Через некоторое время священник, сохраняя на лице строгое выражение, стал рыться в большой сумке, достал оттуда початую бутылку кагора и стакан. Сурово оглядев нас, скороговоркой пояснил, что питье сегодня - это не пьянство, это в честь большого праздника памяти Сергия Радонежского. Я пожал плечами, но святой отец, ощущая, видимо, некоторую неловкость момента, с чуть-чуть преувеличенным от смущения напором все так же быстро и строго продолжал: "Я знаю, для вас это не праздник, вы свои, верно, празднуете. Вот какие вы праздники отмечаете?". Неожиданно молодой человек ответил ему в тон: "Новый год и День Парижской коммуны".

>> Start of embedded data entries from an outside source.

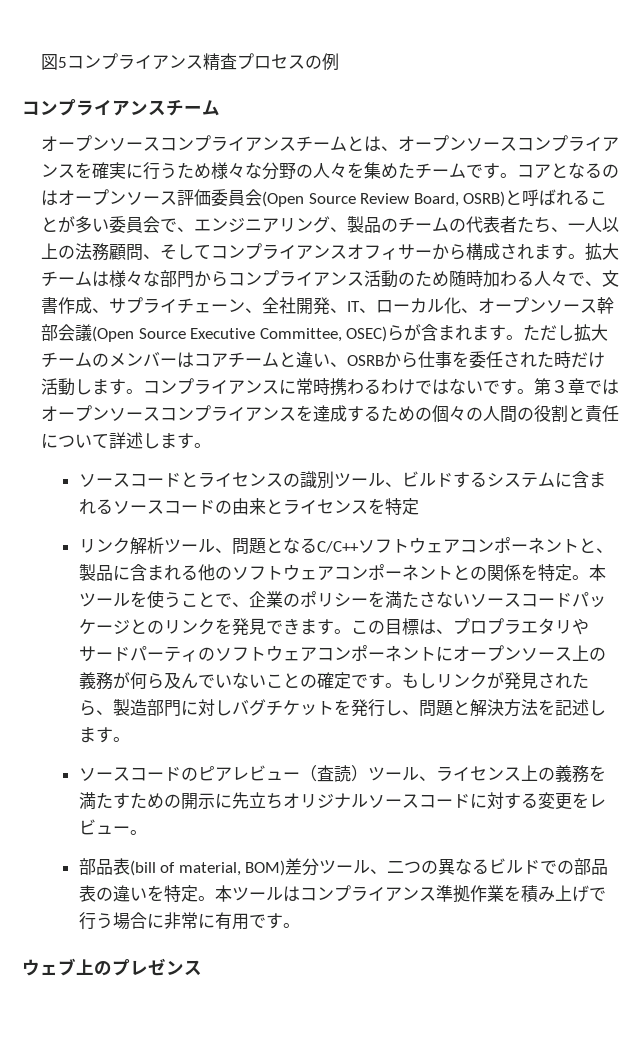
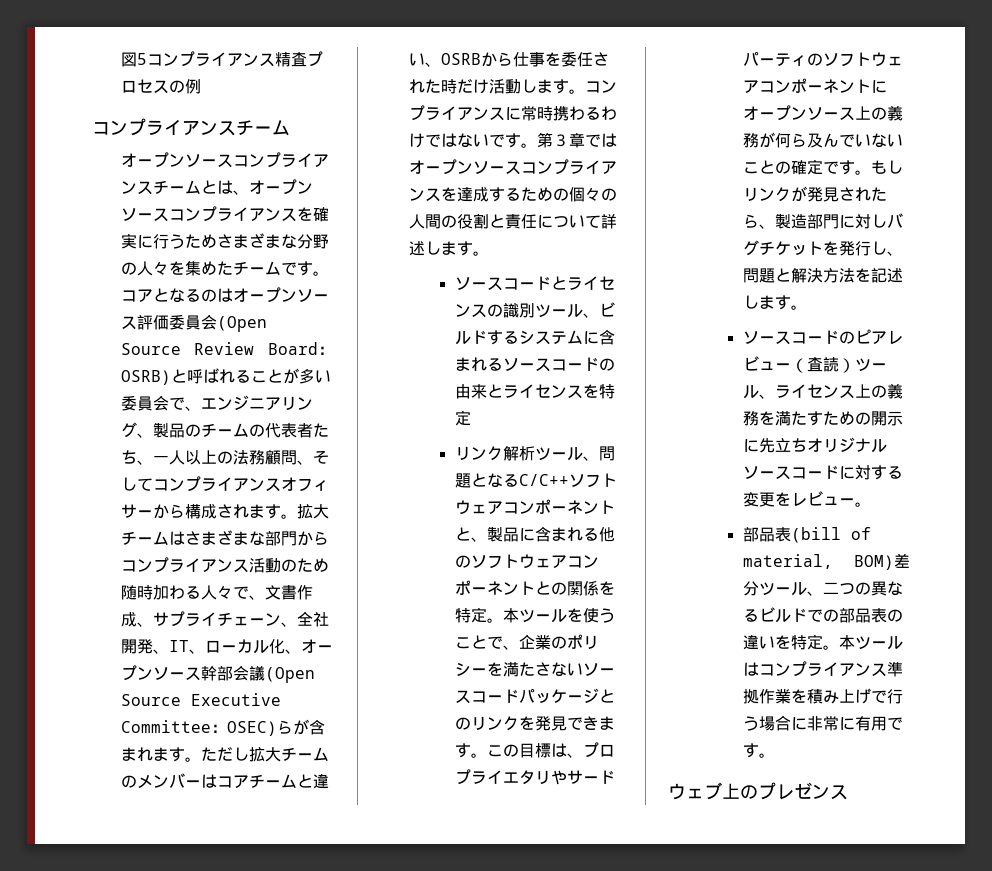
- オープンソースコンプライアンスチームとは、オープンソースコンプライアンスを確実に行うため様々な分野の人々を集めたチームです。
+ オープンソースコンプライアンスチームとは、オープンソースコンプライアンスを確実に行うためさまざまな分野の人々を集めたチームです。
- コアとなるのはオープンソース評価委員会(Open Source Review Board, OSRB)と呼ばれることが多い委員会で、エンジニアリング、製品のチームの代表者たち、一人以上の法務顧問、そしてコンプライアンスオフィサーから構成されます。
+ コアとなるのはオープンソース評価委員会(Open Source Review Board：OSRB)と呼ばれることが多い委員会で、エンジニアリング、製品のチームの代表者たち、一人以上の法務顧問、そしてコンプライアンスオフィサーから構成されます。
- 拡大チームは様々な部門からコンプライアンス活動のため随時加わる人々で、文書作成、サプライチェーン、全社開発、IT、ローカル化、オープンソース幹部会議(Open Source Executive Committee, OSEC)らが含まれます。
+ 拡大チームはさまざまな部門からコンプライアンス活動のため随時加わる人々で、文書作成、サプライチェーン、全社開発、IT、ローカル化、オープンソース幹部会議(Open Source Executive Committee：OSEC)らが含まれます。
- この目標は、プロプラエタリやサードパーティのソフトウェアコンポーネントにオープンソース上の義務が何ら及んでいないことの確定です。
+ この目標は、プロプライエタリやサードパーティのソフトウェアコンポーネントにオープンソース上の義務が何ら及んでいないことの確定です。

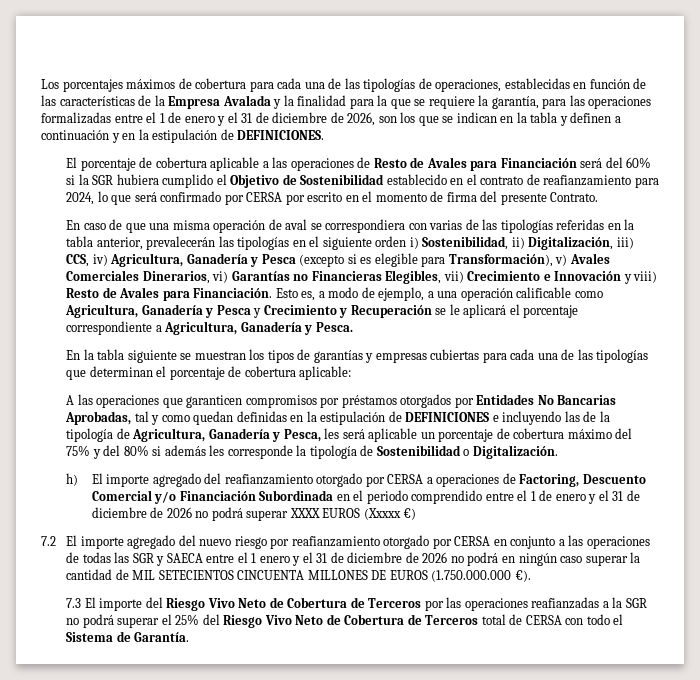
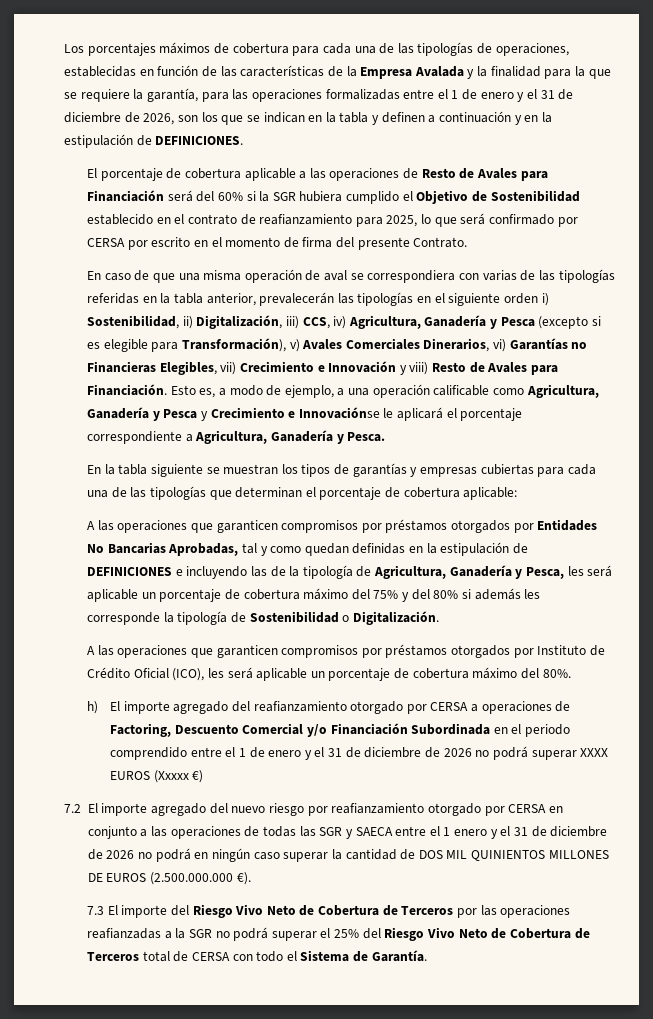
- El porcentaje de cobertura aplicable a las operaciones de Resto de Avales para Financiación será del 60% si la SGR hubiera cumplido el Objetivo de Sostenibilidad establecido en el contrato de reafianzamiento para 2024, lo que será confirmado por CERSA por escrito en el momento de firma del presente Contrato.
+ El porcentaje de cobertura aplicable a las operaciones de Resto de Avales para Financiación será del 60% si la SGR hubiera cumplido el Objetivo de Sostenibilidad establecido en el contrato de reafianzamiento para 2025, lo que será confirmado por CERSA por escrito en el momento de firma del presente Contrato.
- Esto es, a modo de ejemplo, a una operación calificable como Agricultura, Ganadería y Pesca y Crecimiento y Recuperación se le aplicará el porcentaje correspondiente a Agricultura, Ganadería y Pesca.
+ Esto es, a modo de ejemplo, a una operación calificable como Agricultura, Ganadería y Pesca y Crecimiento e Innovaciónse le aplicará el porcentaje correspondiente a Agricultura, Ganadería y Pesca.
+ A las operaciones que garanticen compromisos por préstamos otorgados por Instituto de Crédito Oficial (ICO), les será aplicable un porcentaje de cobertura máximo del 80%.
- 7.2 El importe agregado del nuevo riesgo por reafianzamiento otorgado por CERSA en conjunto a las operaciones de todas las SGR y SAECA entre el 1 enero y el 31 de diciembre de 2026 no podrá en ningún caso superar la cantidad de MIL SETECIENTOS CINCUENTA MILLONES DE EUROS (1.750.000.000 €).
+ 7.2 El importe agregado del nuevo riesgo por reafianzamiento otorgado por CERSA en conjunto a las operaciones de todas las SGR y SAECA entre el 1 enero y el 31 de diciembre de 2026 no podrá en ningún caso superar la cantidad de DOS MIL QUINIENTOS MILLONES DE EUROS (2.500.000.000 €).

Что тут началось! От смущения не осталось и следа, священник с уже подлинным пафосом разоблачал наше безбожие, наши бесовские празднования, мы были обличаемы как "смердящие мясоеды" и - дошло и до этого - убийцы святого императора Николая II: "Да, да, вы это сделали и такие, как вы". После этого он отодвинулся к окну и обиженно замолчал...
Когда в вагоне уже погасили свет, поезд остановился на станции с чудным именем Вековка. Молодой человек, уже вроде уснувший на своей верхней полке, резво соскочил с нее, оделся-обулся и вышел из купе. Минут через десять он вернулся, и я услышал: "Ну что, отец, будешь?". Я посмотрел вниз: темно, фонарь на платформе освещает в руках юноши бутылку водки.
Видел ли я сцену трогательней той, что затем последовала, не припомню. "Родной ты мой, сынок, дай я тебя обниму, да я сразу понял, разглядел, что ты - настоящий..." Бурная сцена братания постепенно перешла в тихий задушевный диалог: "Ну что, отче, взалкаем? - Взалкаем, брат, чудно-то как!". Поезд уже ехал, я снова взглянул вниз - они сидели голова к голове, и в мелькающем свете встречных фонарей были видны счастливые и задумчивые лица.
И подумалось мне на своей верхней полке не о том, какой малости хватает нам, чтобы соединиться, а о том, какая же в сущности малость нас разделяет.